Exercise description:
The records that follow must be repeated exactly, except for their pictures.

[Before and after images]
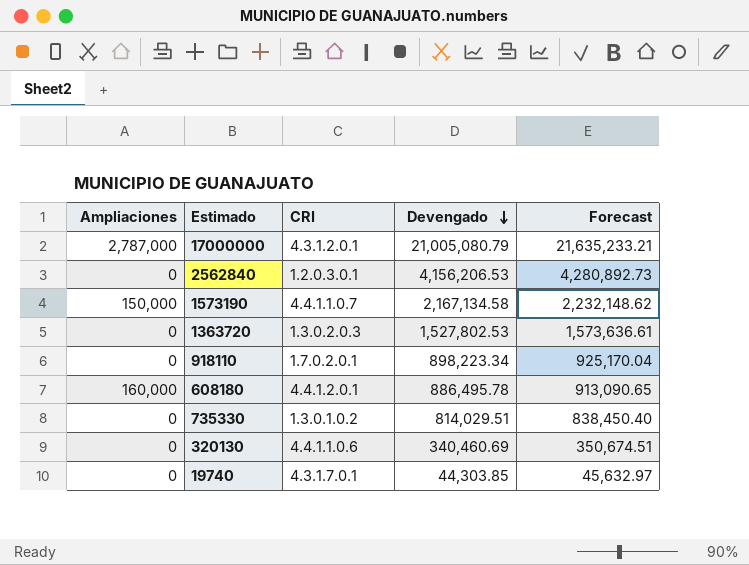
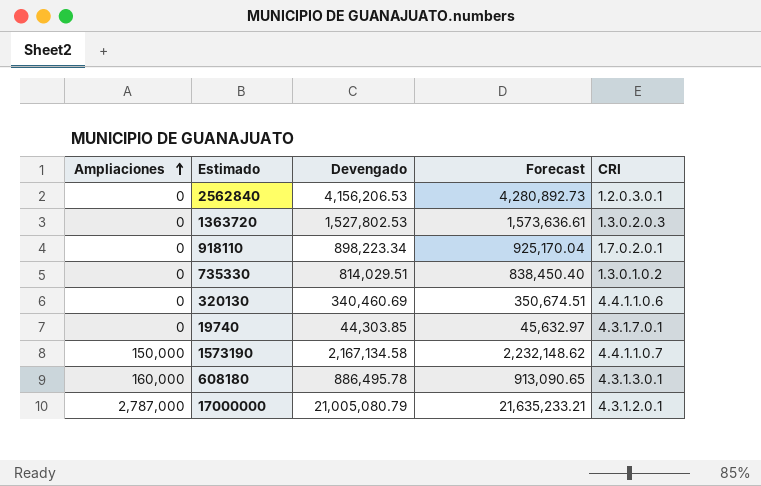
row order: Devengado descending -> Ampliaciones ascending
column CRI | position: 3 -> 5
608180 | CRI: 4.4.1.2.0.1 -> 4.3.1.3.0.1

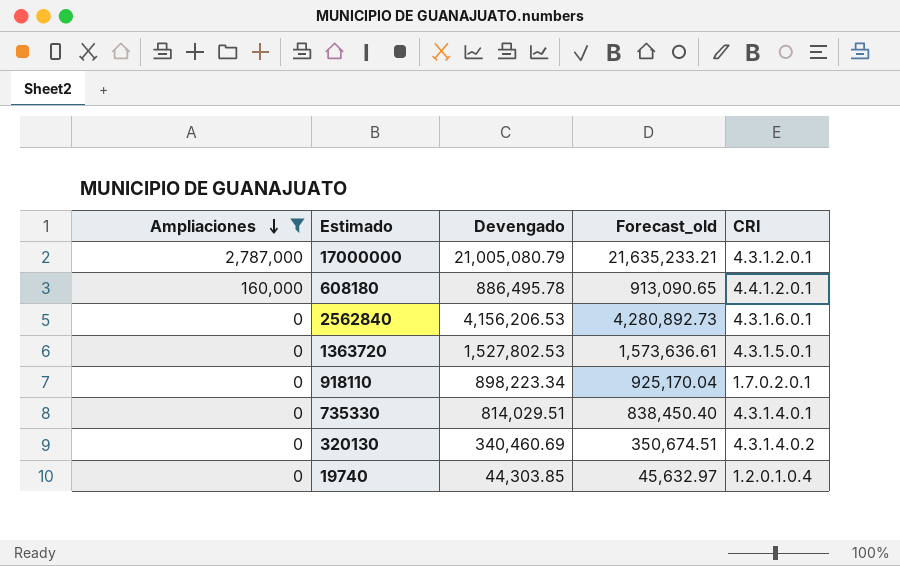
filter: none -> Ampliaciones != 150,000
row order: Ampliaciones ascending -> Ampliaciones descending
column name: Forecast -> Forecast_old
608180 | CRI: 4.3.1.3.0.1 -> 4.4.1.2.0.1
2562840 | CRI: 1.2.0.3.0.1 -> 4.3.1.6.0.1
1363720 | CRI: 1.3.0.2.0.3 -> 4.3.1.5.0.1
735330 | CRI: 1.3.0.1.0.2 -> 4.3.1.4.0.1
320130 | CRI: 4.4.1.1.0.6 -> 4.3.1.4.0.2
19740 | CRI: 4.3.1.7.0.1 -> 1.2.0.1.0.4

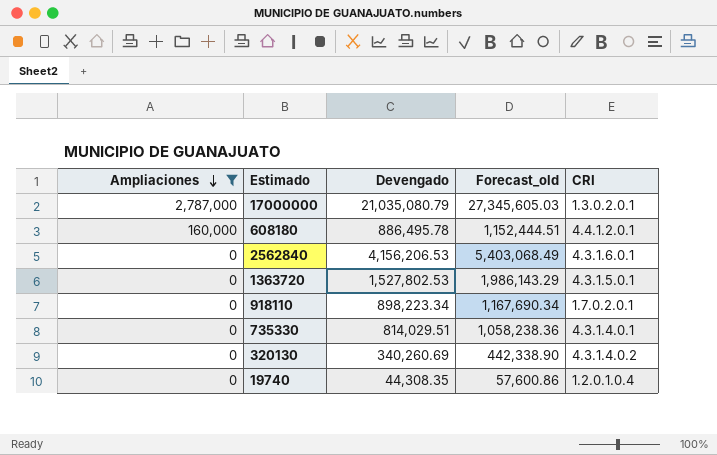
column Forecast_old | formula: [Devengado] * 1.03 -> [Devengado] * 1.3
17000000 | Devengado: 21,005,080.79 -> 21,035,080.79
17000000 | CRI: 4.3.1.2.0.1 -> 1.3.0.2.0.1
320130 | Devengado: 340,460.69 -> 340,260.69
19740 | Devengado: 44,303.85 -> 44,308.35

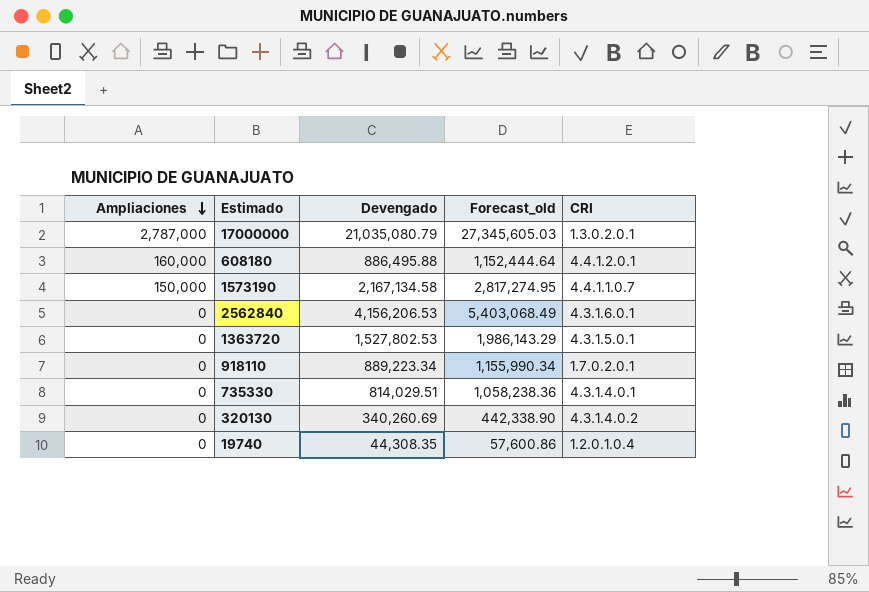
filter: Ampliaciones != 150,000 -> none
608180 | Devengado: 886,495.78 -> 886,495.88
608180 | Forecast_old: 1,152,444.51 -> 1,152,444.64
918110 | Devengado: 898,223.34 -> 889,223.34
918110 | Forecast_old: 1,167,690.34 -> 1,155,990.34

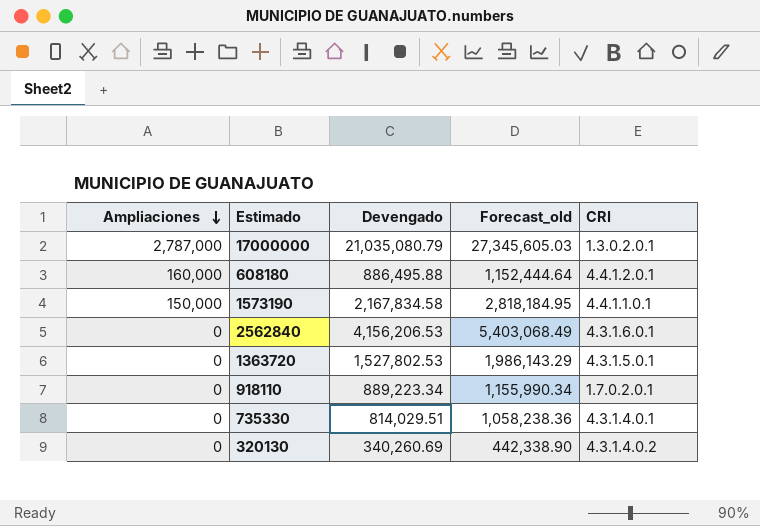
row 19740: 0 | 44,308.35 | 57,600.86 | 1.2.0.1.0.4 -> none
1573190 | Devengado: 2,167,134.58 -> 2,167,834.58
1573190 | Forecast_old: 2,817,274.95 -> 2,818,184.95
1573190 | CRI: 4.4.1.1.0.7 -> 4.4.1.1.0.1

Response:
row order: Devengado descending -> Ampliaciones ascending
column CRI | position: 3 -> 5
608180 | CRI: 4.4.1.2.0.1 -> 4.3.1.3.0.1

filter: none -> Ampliaciones != 150,000
row order: Ampliaciones ascending -> Ampliaciones descending
column name: Forecast -> Forecast_old
608180 | CRI: 4.3.1.3.0.1 -> 4.4.1.2.0.1
2562840 | CRI: 1.2.0.3.0.1 -> 4.3.1.6.0.1
1363720 | CRI: 1.3.0.2.0.3 -> 4.3.1.5.0.1
735330 | CRI: 1.3.0.1.0.2 -> 4.3.1.4.0.1
320130 | CRI: 4.4.1.1.0.6 -> 4.3.1.4.0.2
19740 | CRI: 4.3.1.7.0.1 -> 1.2.0.1.0.4

column Forecast_old | formula: [Devengado] * 1.03 -> [Devengado] * 1.3
17000000 | Devengado: 21,005,080.79 -> 21,035,080.79
17000000 | CRI: 4.3.1.2.0.1 -> 1.3.0.2.0.1
320130 | Devengado: 340,460.69 -> 340,260.69
19740 | Devengado: 44,303.85 -> 44,308.35

filter: Ampliaciones != 150,000 -> none
608180 | Devengado: 886,495.78 -> 886,495.88
608180 | Forecast_old: 1,152,444.51 -> 1,152,444.64
918110 | Devengado: 898,223.34 -> 889,223.34
918110 | Forecast_old: 1,167,690.34 -> 1,155,990.34

row 19740: 0 | 44,308.35 | 57,600.86 | 1.2.0.1.0.4 -> none
1573190 | Devengado: 2,167,134.58 -> 2,167,834.58
1573190 | Forecast_old: 2,817,274.95 -> 2,818,184.95
1573190 | CRI: 4.4.1.1.0.7 -> 4.4.1.1.0.1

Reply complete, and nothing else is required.